Differentiable NMS via Sinkhorn Matching for End-to-End Fabric Defect Detection
Zhengyang Lu, Bingjie Lu, Weifan Wang, Feng Wang
TL;DR
This work tackles fabric defect detection by removing the non-differentiable bottleneck of traditional NMS and enabling end-to-end optimization. It introduces differentiable NMS via Sinkhorn-Knopp as a differentiable bipartite matching between proposals and latent defect regions, complemented by an entropy-constrained mask refinement implemented with Frank–Wolfe and a Total Variation regularizer. The approach yields significant gains on the Tianchi fabric dataset (e.g., mAP improvements and real-time inference) while remaining architecture-agnostic and generalizable to general object detection, as evidenced by competitive COCO results. The framework provides theoretical convergence guarantees for both Sinkhorn matching and entropy refinement, supporting robust gradient flow and stable training for industrial deployment.
Abstract
Fabric defect detection confronts two fundamental challenges.

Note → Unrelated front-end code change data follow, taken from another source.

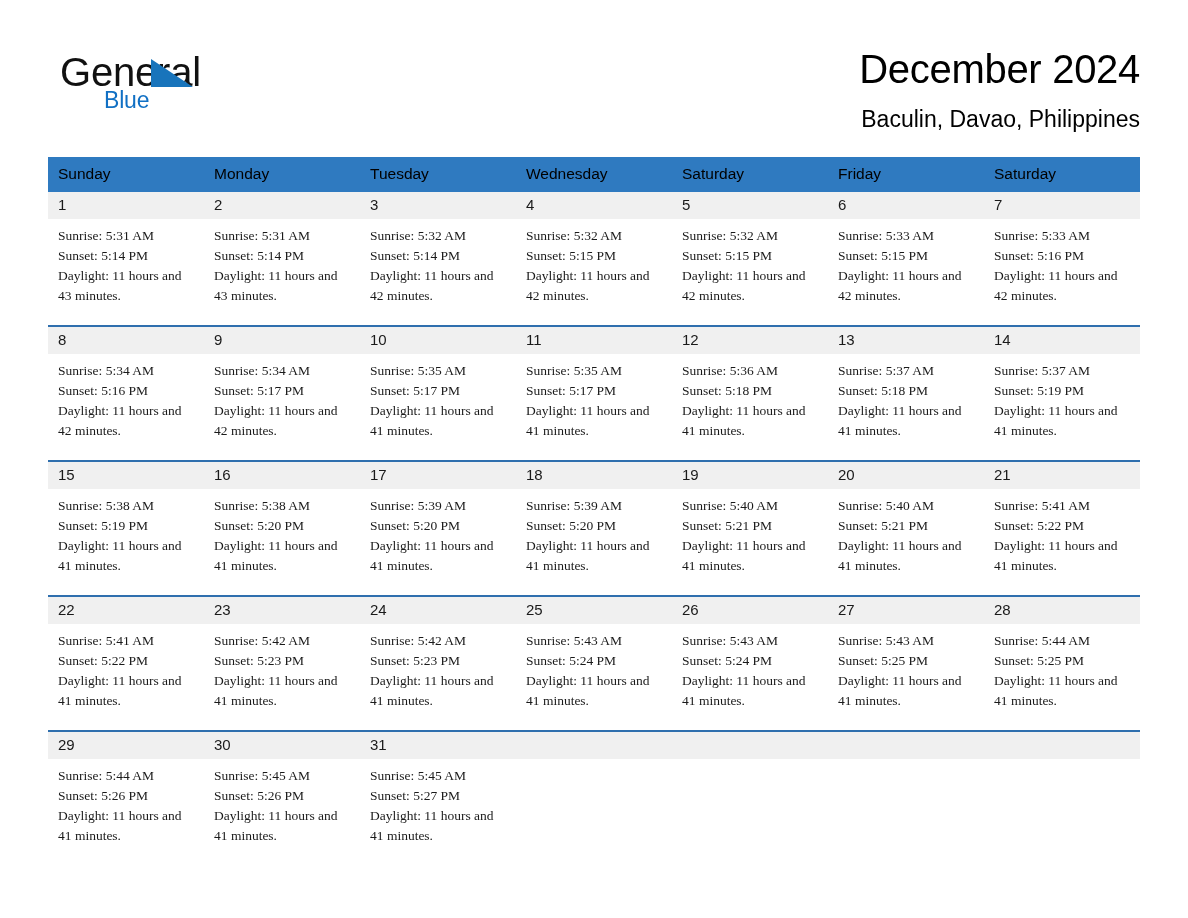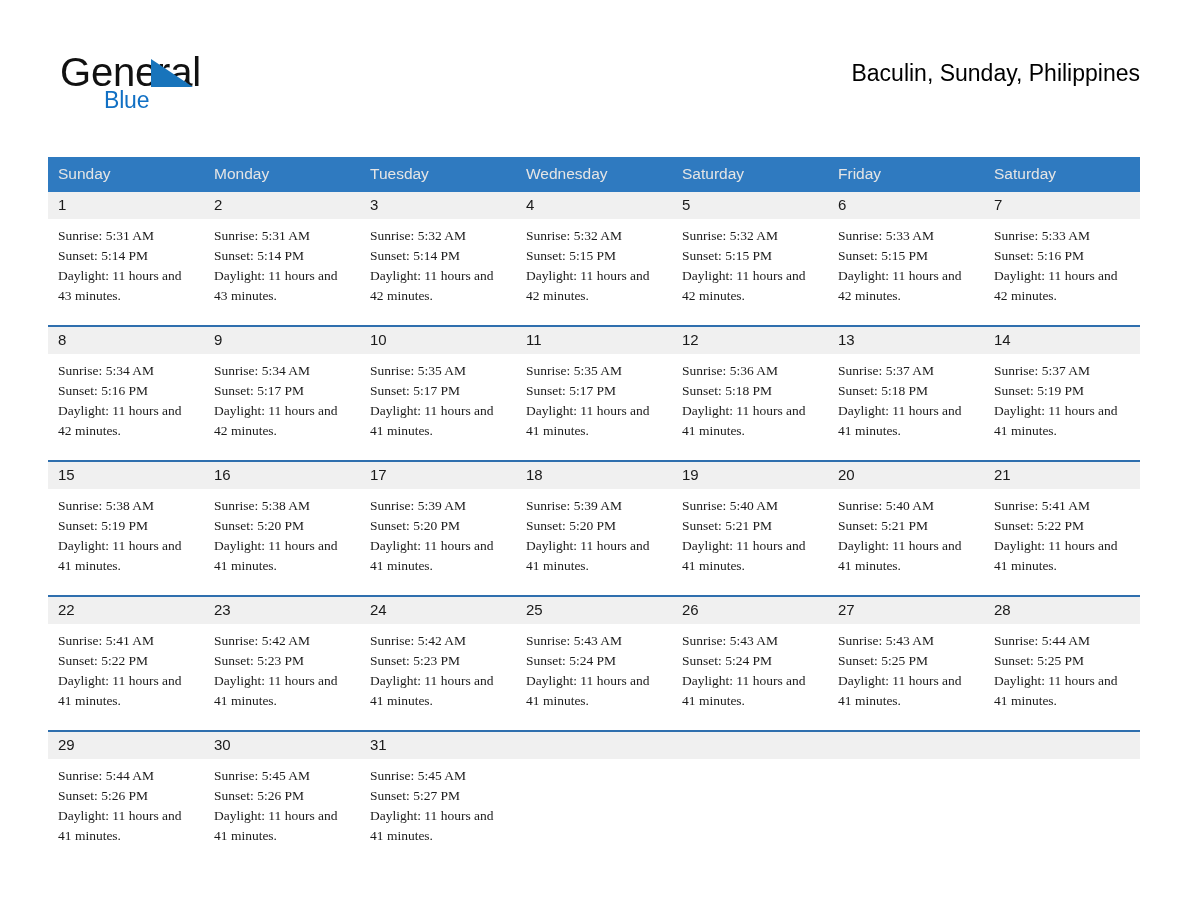"December 2024" div.cal-title { html: none -> <div>December 2024</div> }
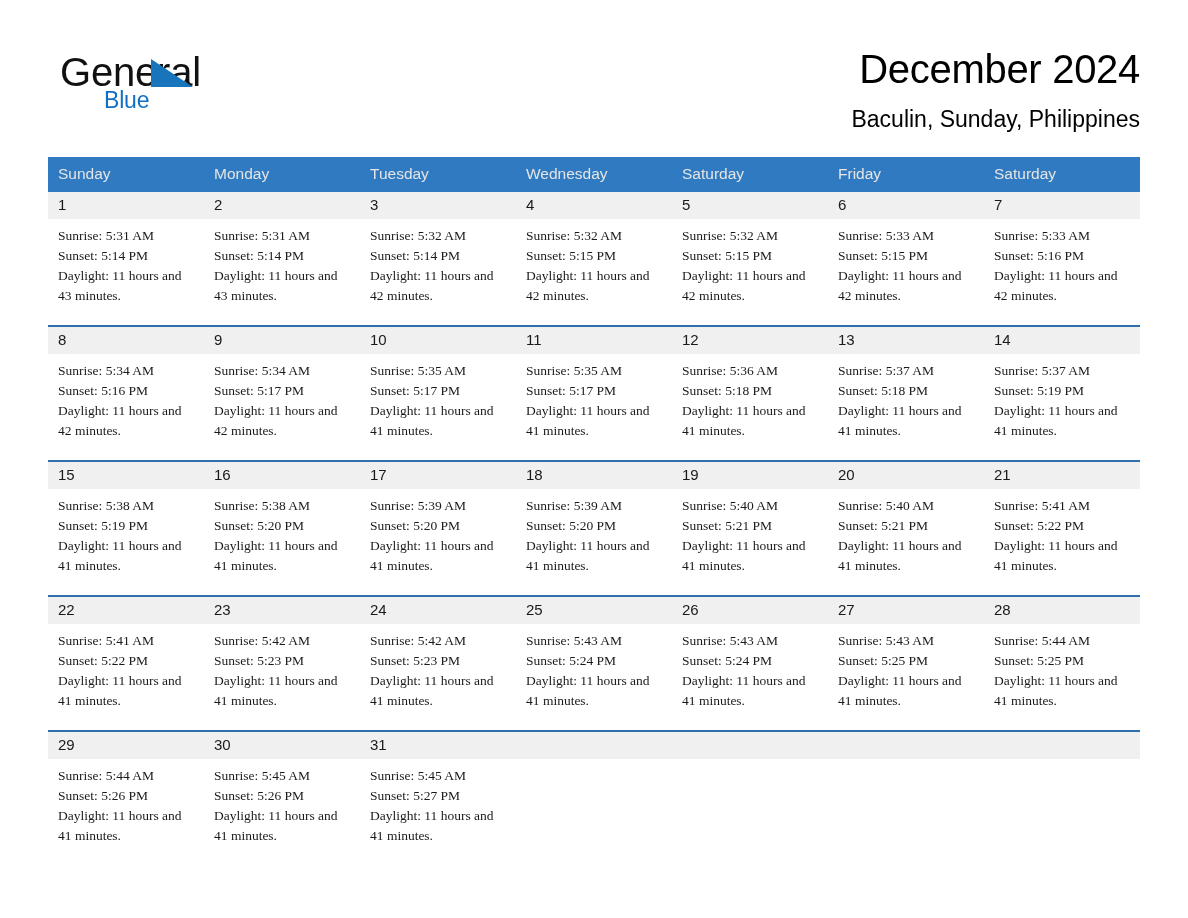"Baculin, Sunday, Philippines" div.cal-subtitle { text: Sunday -> Davao }
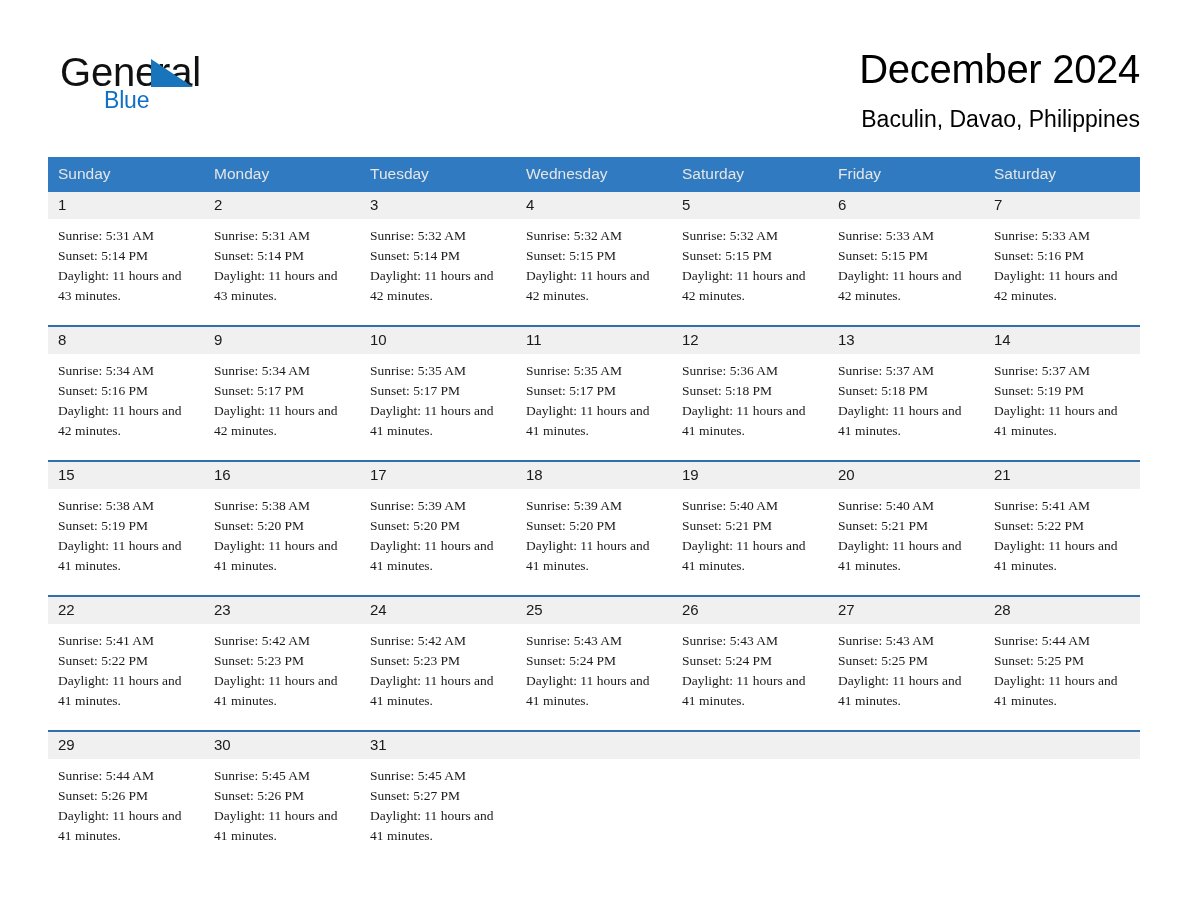"Sunday" .calendar th { color: #e5e5e5 -> #000000 }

First, conventional non-maximum suppression disrupts gradient flow, which hinders genuine end-to-end learning. Second, acquiring pixel-level annotations at industrial scale is prohibitively costly. Addressing these limitations, we propose a differentiable NMS framework for fabric defect detection that achieves superior localization precision through end-to-end optimization. We reformulate NMS as a differentiable bipartite matching problem solved through the Sinkhorn-Knopp algorithm, maintaining uninterrupted gradient flow throughout the network. This approach specifically targets the irregular morphologies and ambiguous boundaries of fabric defects by integrating proposal quality, feature similarity, and spatial relationships. Our entropy-constrained mask refinement mechanism further enhances localization precision through principled uncertainty modeling. Extensive experiments on the Tianchi fabric defect dataset demonstrate significant performance improvements over existing methods while maintaining real-time speeds suitable for industrial deployment. The framework exhibits remarkable adaptability across different architectures and generalizes effectively to general object detection tasks.